The two weapon types that are hard to recommend are sniper rifles and shotguns, simply because both weapons work best as a secondary. Snipers can be used to get off a high amount of damage early in the match when the two teams are still at a distance, but can be difficult to use once the two teams get close. Shotguns are great finishers when up close with an enemy, but with the limited amount of money available to buy items, it’s hard to recommend picking one up unless you play very aggressively. In the early rounds, it’s best to pick a single weapon and upgrade it as much as possible as opposed to picking up two weapons without upgrades. The reason for this is the better attachments will give more bullets per magazine and reduced recoil. Someone with a rare- or epic-tier weapon at range will usually have an advantage over someone who didn’t upgrade.
Tips and tricks
- In the early rounds, going for the extra Materials at the start of the round will give your team a slight advantage in later rounds when it comes to buying weapons. Even if it costs you the first round, securing those Materials early on can be clutch.
- Similar to battle royale, there are parts of each Arena map that players frequently go to–for instance, on Party Crasher, players will more often than not go to the crashed Mirage Voyage at the start of each round. Use this knowledge to predict where your opponents are going.
- Each map features two supply bins, each containing two shield batteries, a med kit, and a phoenix kit, offering an opportunity for free healing items.
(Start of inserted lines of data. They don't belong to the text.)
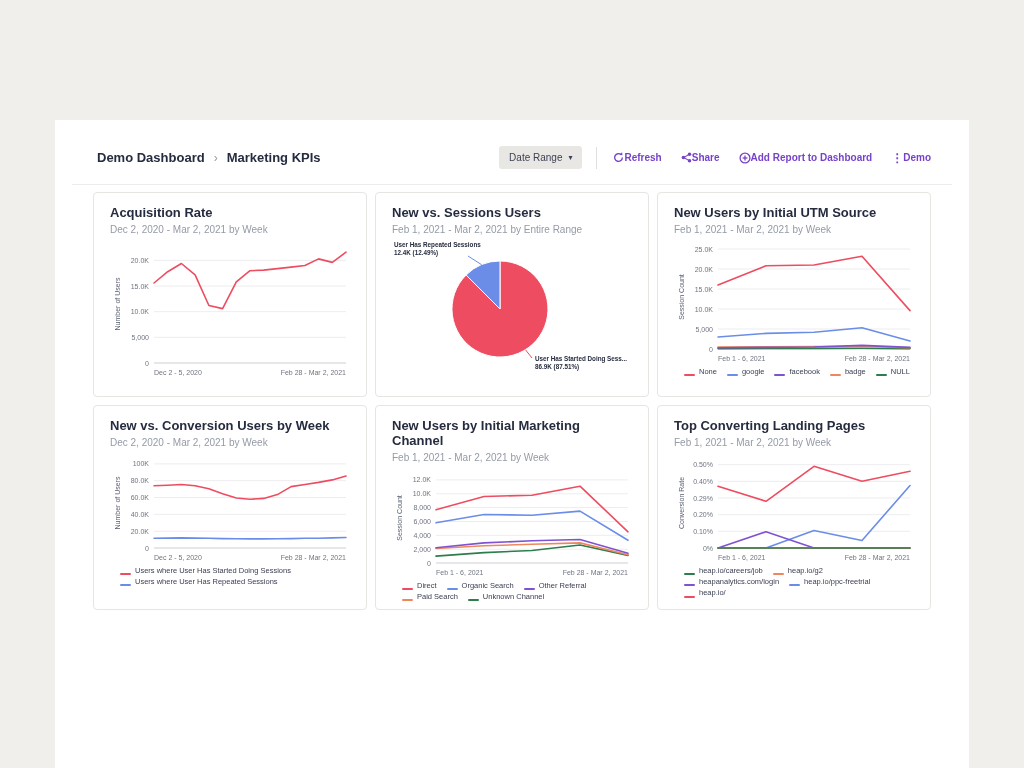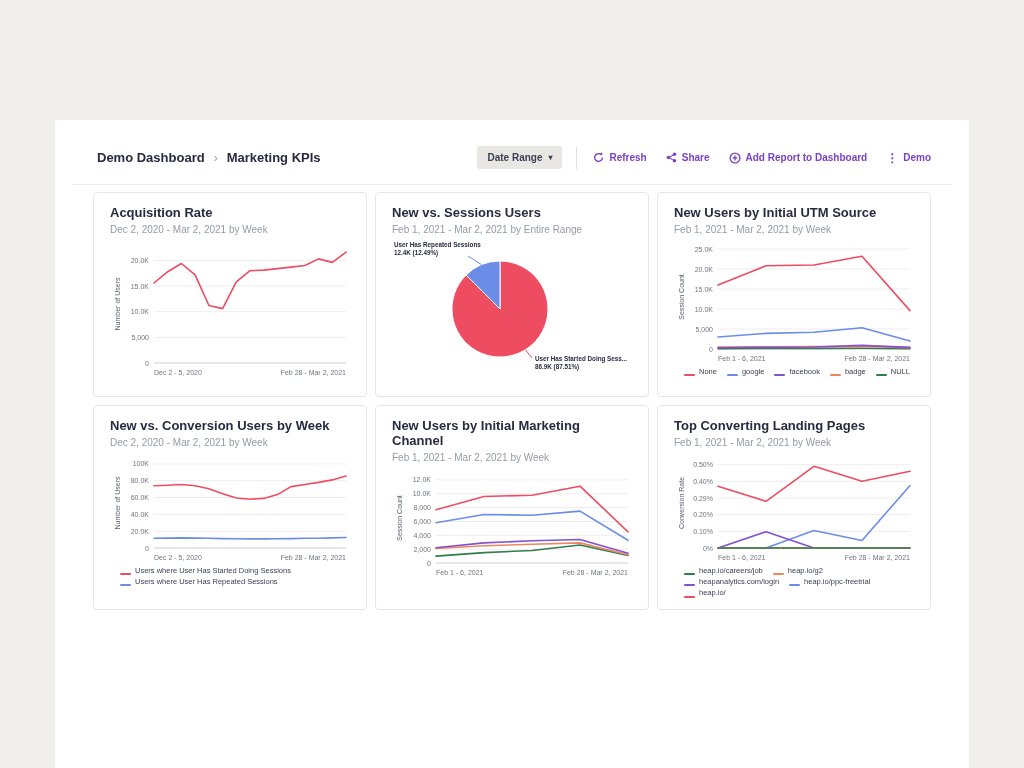"Date Range" .btn-date { font-weight: bold -> normal }
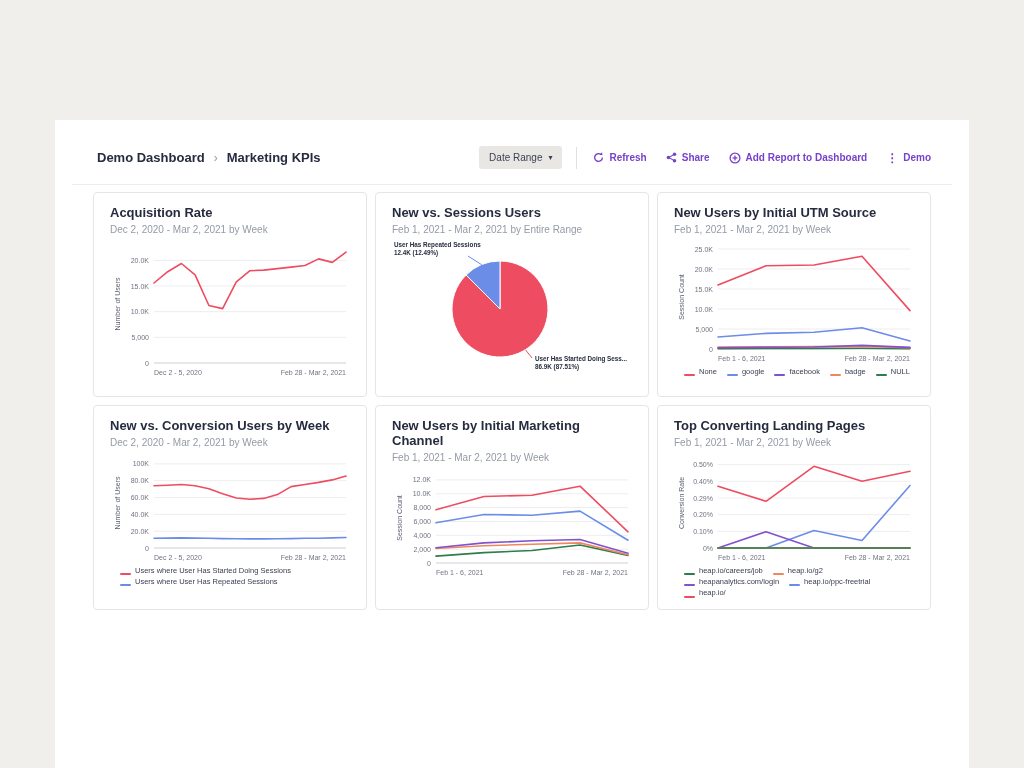"Refresh" .tb-link { gap: 5px -> none }
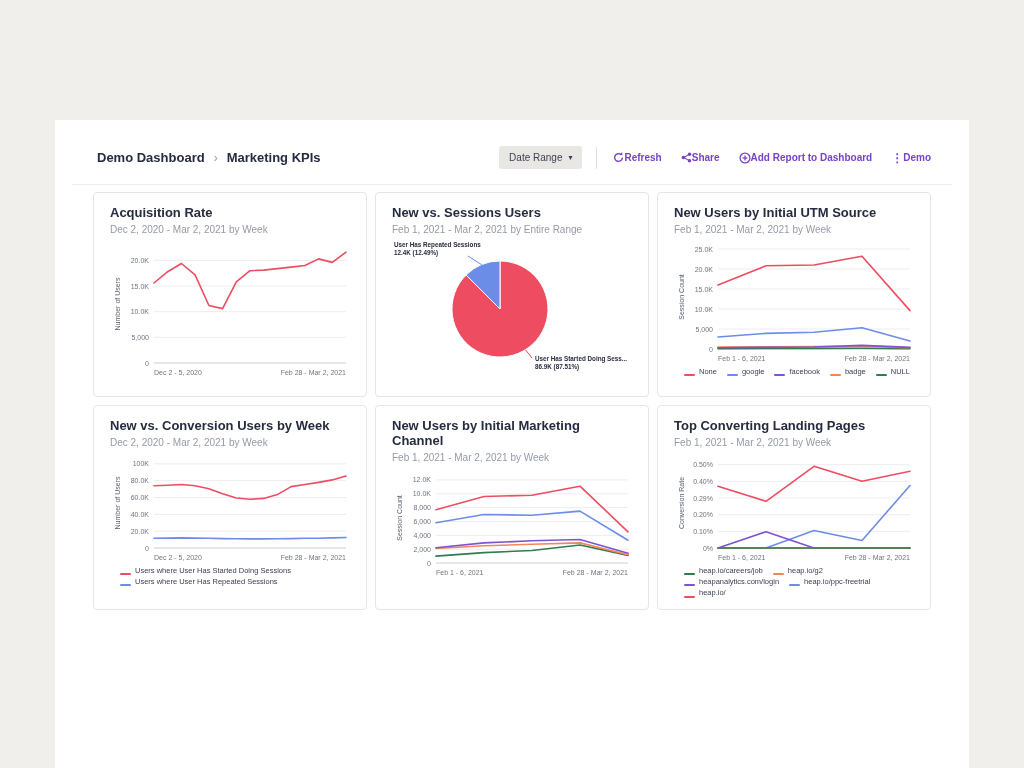"Direct" div.legend { html: none -> <div> <span> <i></i> <span>Direct</span> </span> <span> <i></i> <span>Organic Search</span> </span> <span> <i></i> <span>Other Referral</span> </span> <span> <i></i> <span>Paid Search</span> </span> <span> <i></i> <span>Unknown Channel</span> </span> </div> }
- In the bottom right corner of the shop menu, it says which three weapons (and their rarity) will be included in the care package that drops in a random place during the round, so use this info to decide ahead of time if you want to go after it and what you might be facing if you don’t.
- Since no items carry over between rounds, feel free to use everything at your disposal to win the round.
- Downed enemies can be revived, but dead ones are out for the round. If you have the opportunity to finish off a downed enemy, take it–getting a teammate to watch your back while you pull off a finisher is a great way of getting your body shield back
- Different legends are better on different maps–try to get a lay of the land of each map and figure out which legend is right for you. Bringing Valkyrie to Party Crasher may be a good idea since she can give her allies an eye in the sky and navigate the multi-story buildings, but a recon character like Seer or Bloodhound is better suited at Overflow since they can scout enemy movements through walls.